_What needs to be done_
Of the records that follow, copy only the lines from the line containing "shipping: 16.00 -> 36.41" to the line containing "ship to: 8122", both included, exactly as written.

** Information shown follows **

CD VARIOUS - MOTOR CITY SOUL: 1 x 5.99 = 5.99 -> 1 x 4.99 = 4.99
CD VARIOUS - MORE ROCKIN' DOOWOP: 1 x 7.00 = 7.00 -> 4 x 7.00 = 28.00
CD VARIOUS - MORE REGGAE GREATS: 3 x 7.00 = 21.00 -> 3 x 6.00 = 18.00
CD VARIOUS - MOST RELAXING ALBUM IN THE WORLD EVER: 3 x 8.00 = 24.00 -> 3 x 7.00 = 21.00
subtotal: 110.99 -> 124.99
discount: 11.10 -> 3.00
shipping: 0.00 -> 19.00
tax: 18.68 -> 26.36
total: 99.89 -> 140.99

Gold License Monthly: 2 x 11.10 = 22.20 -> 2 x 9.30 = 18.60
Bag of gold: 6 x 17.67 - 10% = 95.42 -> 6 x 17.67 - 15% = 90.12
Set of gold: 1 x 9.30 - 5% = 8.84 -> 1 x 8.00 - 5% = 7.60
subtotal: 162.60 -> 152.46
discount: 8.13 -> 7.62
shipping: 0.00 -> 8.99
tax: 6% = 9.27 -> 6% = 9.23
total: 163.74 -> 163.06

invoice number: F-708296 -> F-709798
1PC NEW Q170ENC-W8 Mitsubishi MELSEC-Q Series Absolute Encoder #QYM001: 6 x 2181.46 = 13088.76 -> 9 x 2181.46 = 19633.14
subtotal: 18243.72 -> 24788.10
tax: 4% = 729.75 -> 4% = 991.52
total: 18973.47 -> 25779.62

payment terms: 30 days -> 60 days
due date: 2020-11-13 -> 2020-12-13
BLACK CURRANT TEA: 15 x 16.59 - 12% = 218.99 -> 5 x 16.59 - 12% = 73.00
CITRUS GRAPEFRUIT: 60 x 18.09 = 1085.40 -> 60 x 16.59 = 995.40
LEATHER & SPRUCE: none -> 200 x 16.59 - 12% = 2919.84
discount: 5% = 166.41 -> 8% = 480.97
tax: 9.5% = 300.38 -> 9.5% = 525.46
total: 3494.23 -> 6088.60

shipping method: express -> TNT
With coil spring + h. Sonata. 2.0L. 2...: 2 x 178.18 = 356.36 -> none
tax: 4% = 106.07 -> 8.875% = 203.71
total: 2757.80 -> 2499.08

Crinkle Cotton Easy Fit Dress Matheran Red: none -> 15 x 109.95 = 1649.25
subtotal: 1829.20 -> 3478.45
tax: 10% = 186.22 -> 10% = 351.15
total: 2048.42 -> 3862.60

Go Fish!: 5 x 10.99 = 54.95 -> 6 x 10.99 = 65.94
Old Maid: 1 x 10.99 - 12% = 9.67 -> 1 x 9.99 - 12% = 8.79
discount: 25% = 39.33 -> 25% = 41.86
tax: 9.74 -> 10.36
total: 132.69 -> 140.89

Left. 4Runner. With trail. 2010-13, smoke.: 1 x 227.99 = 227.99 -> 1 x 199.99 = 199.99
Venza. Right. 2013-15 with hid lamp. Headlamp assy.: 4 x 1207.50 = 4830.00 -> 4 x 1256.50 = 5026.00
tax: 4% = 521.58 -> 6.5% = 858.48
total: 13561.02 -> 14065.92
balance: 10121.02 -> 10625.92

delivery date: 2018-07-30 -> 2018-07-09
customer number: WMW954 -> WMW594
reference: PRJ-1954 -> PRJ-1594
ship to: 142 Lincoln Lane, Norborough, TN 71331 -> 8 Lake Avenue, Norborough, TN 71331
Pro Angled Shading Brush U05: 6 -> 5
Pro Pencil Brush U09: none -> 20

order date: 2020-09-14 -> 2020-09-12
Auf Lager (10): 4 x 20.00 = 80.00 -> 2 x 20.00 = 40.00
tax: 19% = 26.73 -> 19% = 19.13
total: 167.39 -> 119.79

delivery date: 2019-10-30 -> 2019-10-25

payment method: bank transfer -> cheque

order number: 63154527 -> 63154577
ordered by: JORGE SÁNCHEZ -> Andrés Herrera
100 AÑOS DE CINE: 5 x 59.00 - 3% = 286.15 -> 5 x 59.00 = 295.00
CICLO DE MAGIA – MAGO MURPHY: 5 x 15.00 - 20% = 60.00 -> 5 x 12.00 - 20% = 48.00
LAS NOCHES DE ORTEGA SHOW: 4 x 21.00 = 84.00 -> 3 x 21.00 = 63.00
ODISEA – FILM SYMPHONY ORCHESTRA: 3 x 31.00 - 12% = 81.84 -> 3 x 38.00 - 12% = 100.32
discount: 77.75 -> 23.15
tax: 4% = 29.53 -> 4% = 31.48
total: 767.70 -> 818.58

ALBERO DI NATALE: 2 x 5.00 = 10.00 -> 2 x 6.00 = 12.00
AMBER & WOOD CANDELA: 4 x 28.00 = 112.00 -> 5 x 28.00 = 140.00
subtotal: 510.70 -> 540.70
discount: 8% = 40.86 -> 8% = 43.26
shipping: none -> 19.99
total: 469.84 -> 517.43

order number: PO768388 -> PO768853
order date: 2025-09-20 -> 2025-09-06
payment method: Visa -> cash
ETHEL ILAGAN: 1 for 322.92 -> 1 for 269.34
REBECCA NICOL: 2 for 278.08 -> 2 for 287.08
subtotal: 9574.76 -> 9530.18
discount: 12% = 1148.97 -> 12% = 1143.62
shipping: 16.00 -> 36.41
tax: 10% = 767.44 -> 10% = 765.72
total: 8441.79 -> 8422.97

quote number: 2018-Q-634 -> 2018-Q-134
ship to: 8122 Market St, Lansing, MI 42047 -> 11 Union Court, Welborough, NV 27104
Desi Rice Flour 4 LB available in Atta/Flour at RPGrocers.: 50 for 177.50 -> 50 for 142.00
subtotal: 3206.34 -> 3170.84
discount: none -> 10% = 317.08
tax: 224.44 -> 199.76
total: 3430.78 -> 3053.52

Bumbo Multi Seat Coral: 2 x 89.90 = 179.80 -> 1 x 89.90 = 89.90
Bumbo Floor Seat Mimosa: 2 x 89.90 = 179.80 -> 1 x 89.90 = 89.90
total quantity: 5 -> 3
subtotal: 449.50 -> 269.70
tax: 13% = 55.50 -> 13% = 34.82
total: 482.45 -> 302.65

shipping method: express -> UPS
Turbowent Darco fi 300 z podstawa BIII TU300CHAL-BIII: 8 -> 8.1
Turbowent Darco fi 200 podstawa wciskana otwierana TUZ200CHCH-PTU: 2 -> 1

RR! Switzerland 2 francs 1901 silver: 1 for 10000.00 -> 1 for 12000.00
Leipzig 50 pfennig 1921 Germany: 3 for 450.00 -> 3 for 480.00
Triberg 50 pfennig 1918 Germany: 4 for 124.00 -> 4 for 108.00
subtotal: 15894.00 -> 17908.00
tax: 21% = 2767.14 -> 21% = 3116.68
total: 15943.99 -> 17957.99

** End of Information shown **

_Written solution_
shipping: 16.00 -> 36.41
tax: 10% = 767.44 -> 10% = 765.72
total: 8441.79 -> 8422.97

quote number: 2018-Q-634 -> 2018-Q-134
ship to: 8122 Market St, Lansing, MI 42047 -> 11 Union Court, Welborough, NV 27104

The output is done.